* Data for this exercise
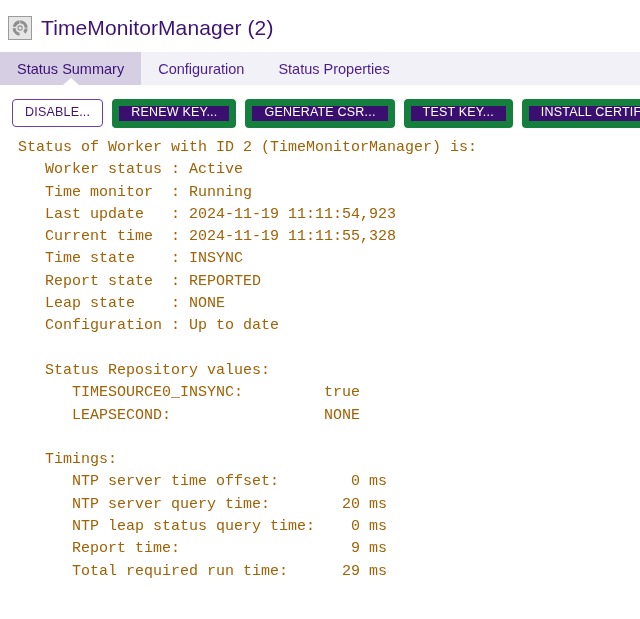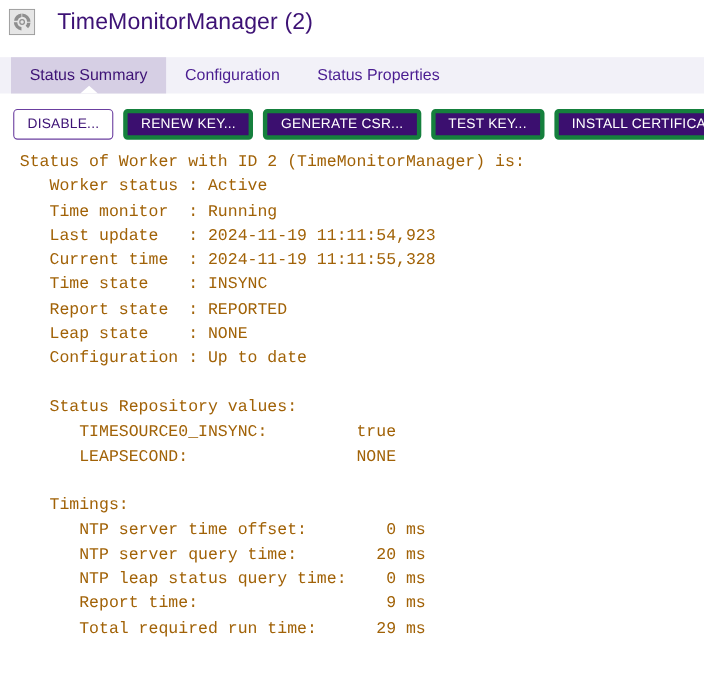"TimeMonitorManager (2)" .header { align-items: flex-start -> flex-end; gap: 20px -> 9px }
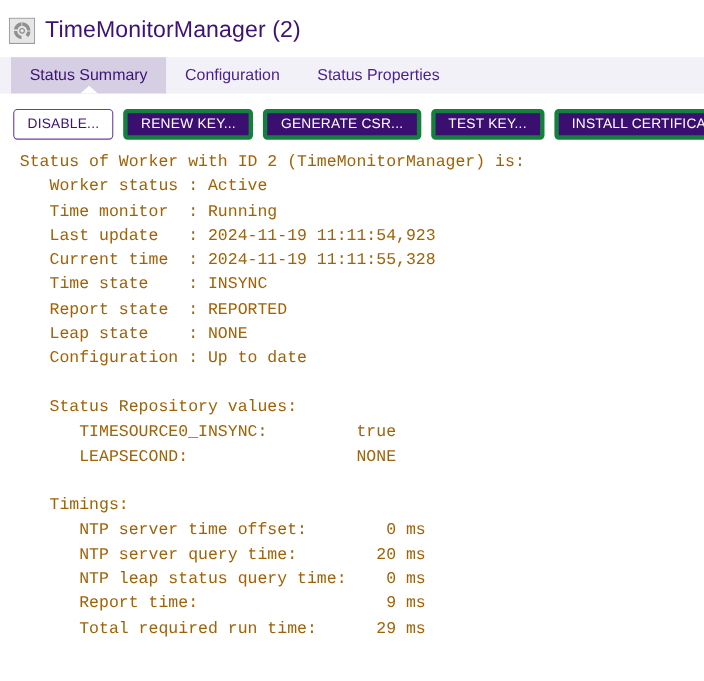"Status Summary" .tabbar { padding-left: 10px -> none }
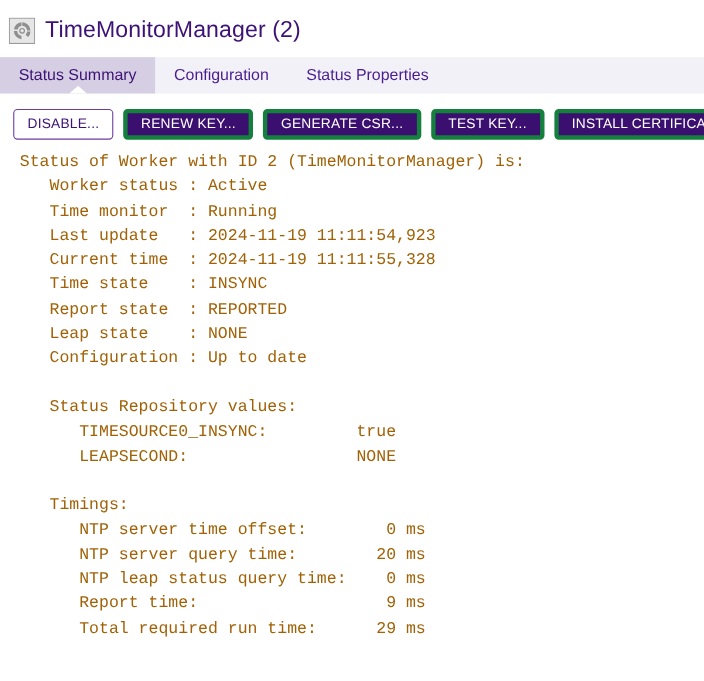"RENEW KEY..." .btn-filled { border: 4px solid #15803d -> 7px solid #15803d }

---

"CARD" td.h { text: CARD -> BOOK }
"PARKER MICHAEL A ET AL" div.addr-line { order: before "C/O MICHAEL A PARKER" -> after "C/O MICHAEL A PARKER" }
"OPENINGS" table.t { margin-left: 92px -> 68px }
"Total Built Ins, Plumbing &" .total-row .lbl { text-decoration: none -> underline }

--

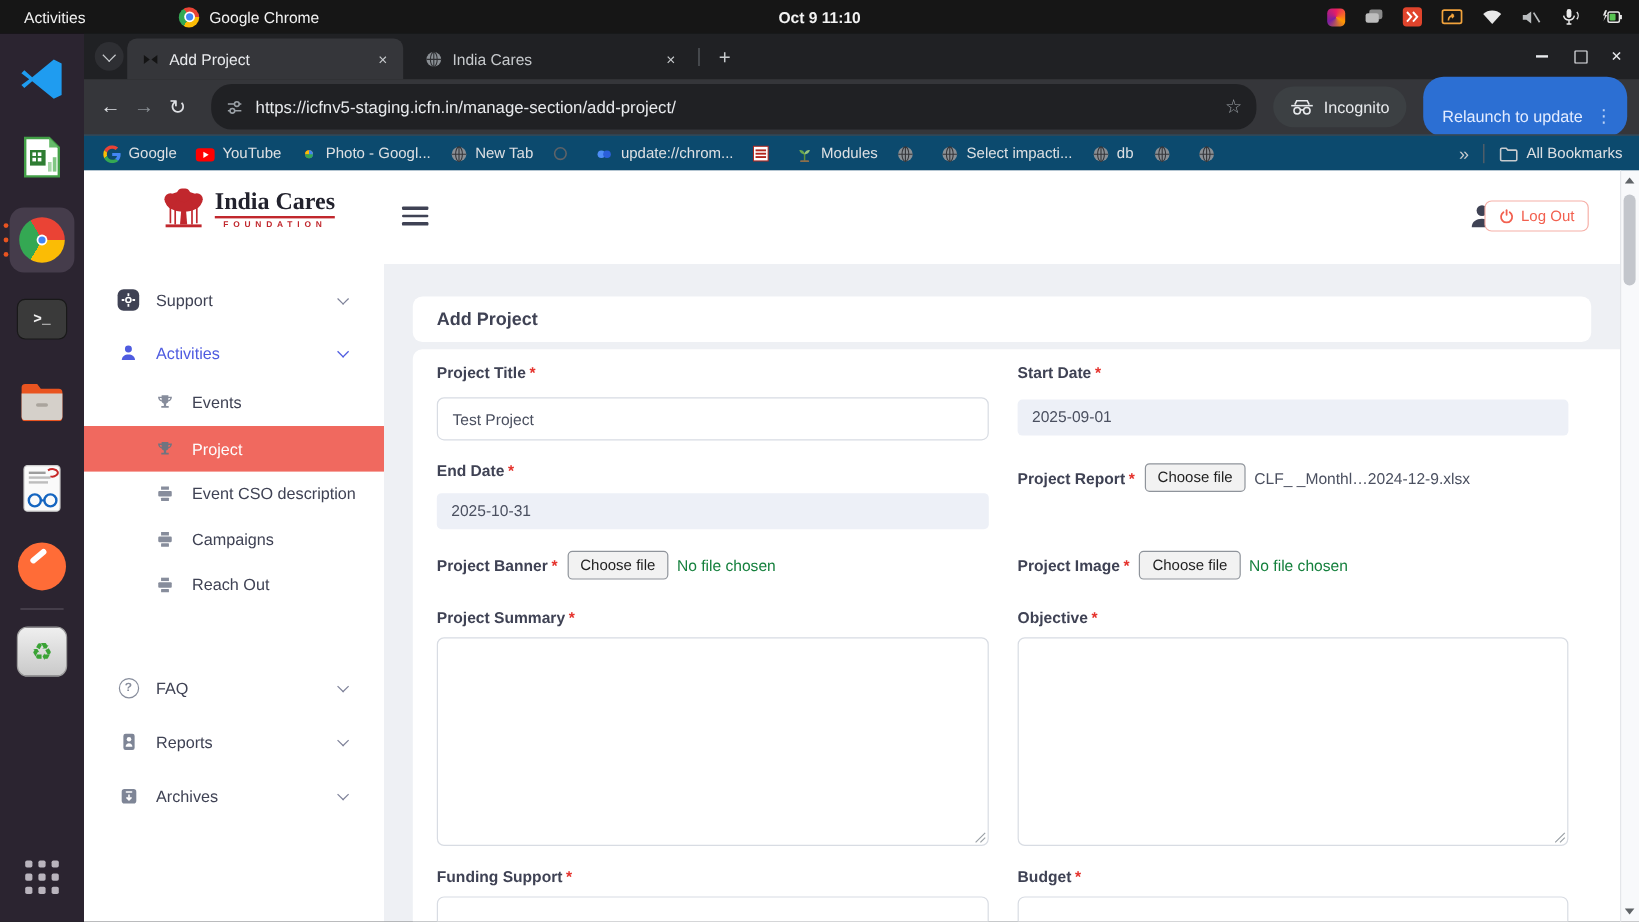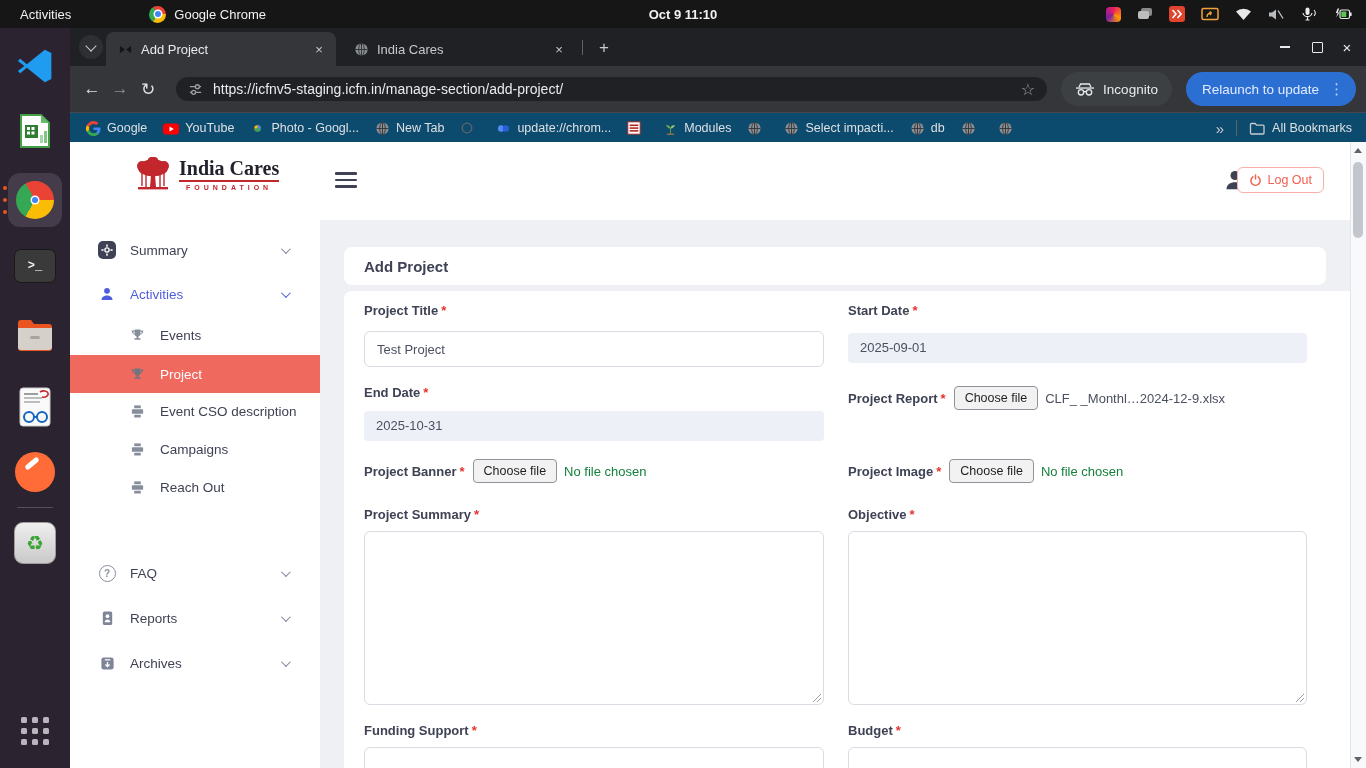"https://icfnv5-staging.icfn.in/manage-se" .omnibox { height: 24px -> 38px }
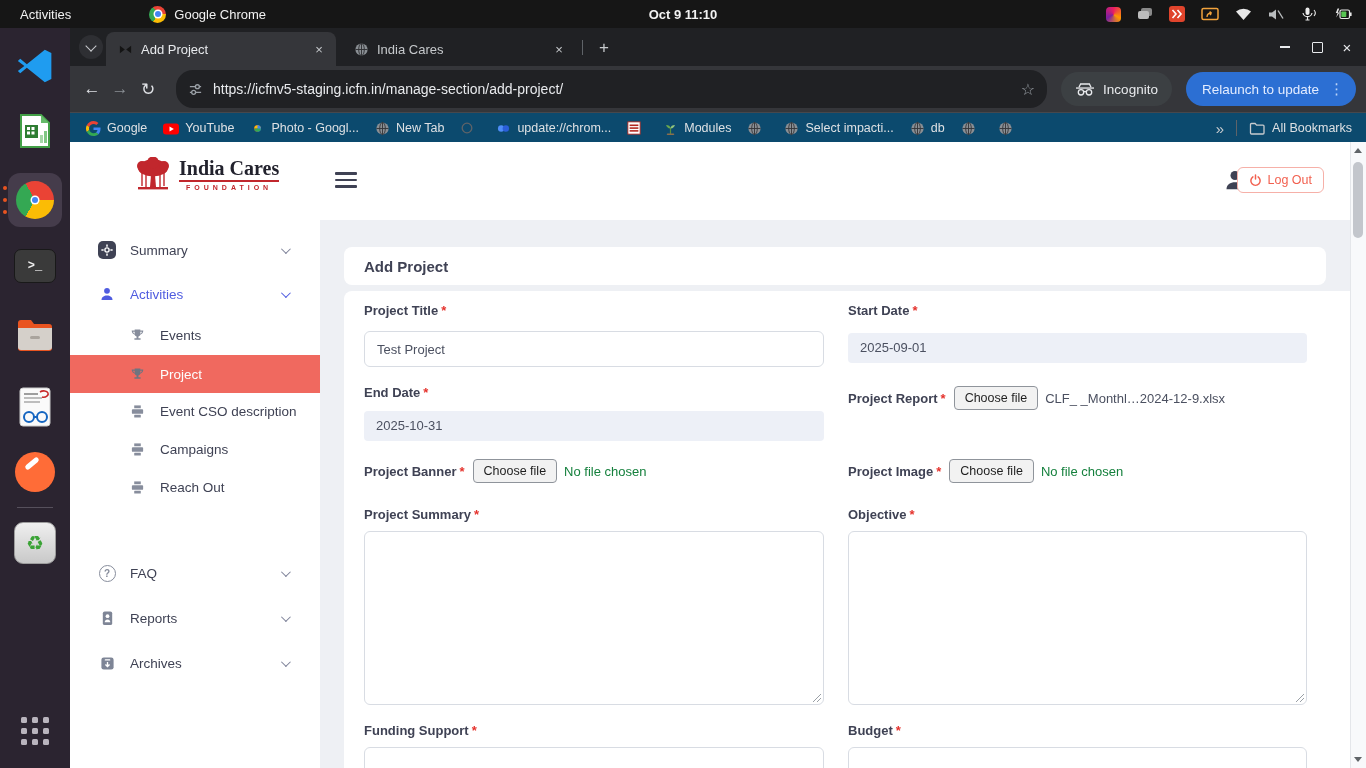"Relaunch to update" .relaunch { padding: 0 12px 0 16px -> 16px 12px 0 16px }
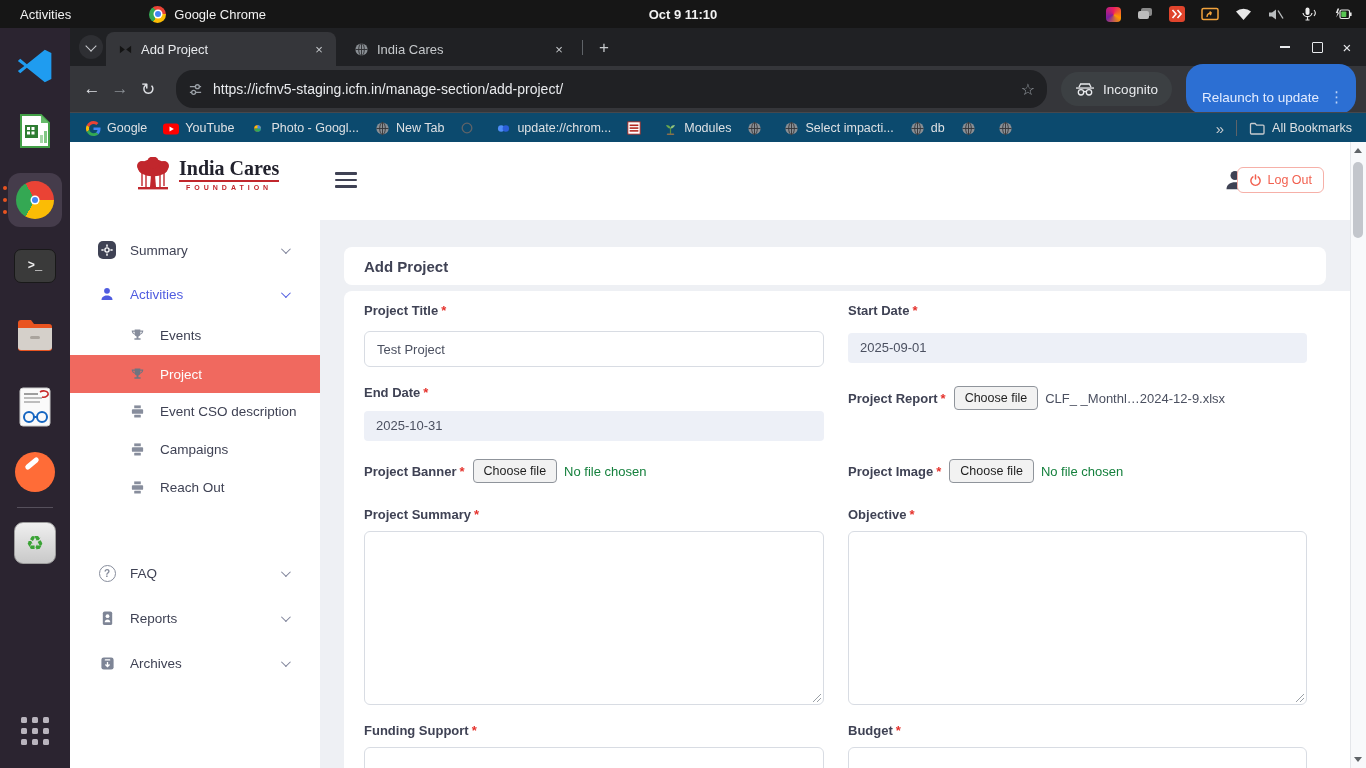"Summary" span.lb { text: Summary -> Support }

* Action item
What you write out is the stretch of entries from the line containing "padding: 0 12px" to the line containing "text: Summary ->", word for word, with both end lines and no pictures.

* Response to the exercise
"Relaunch to update" .relaunch { padding: 0 12px 0 16px -> 16px 12px 0 16px }
"Summary" span.lb { text: Summary -> Support }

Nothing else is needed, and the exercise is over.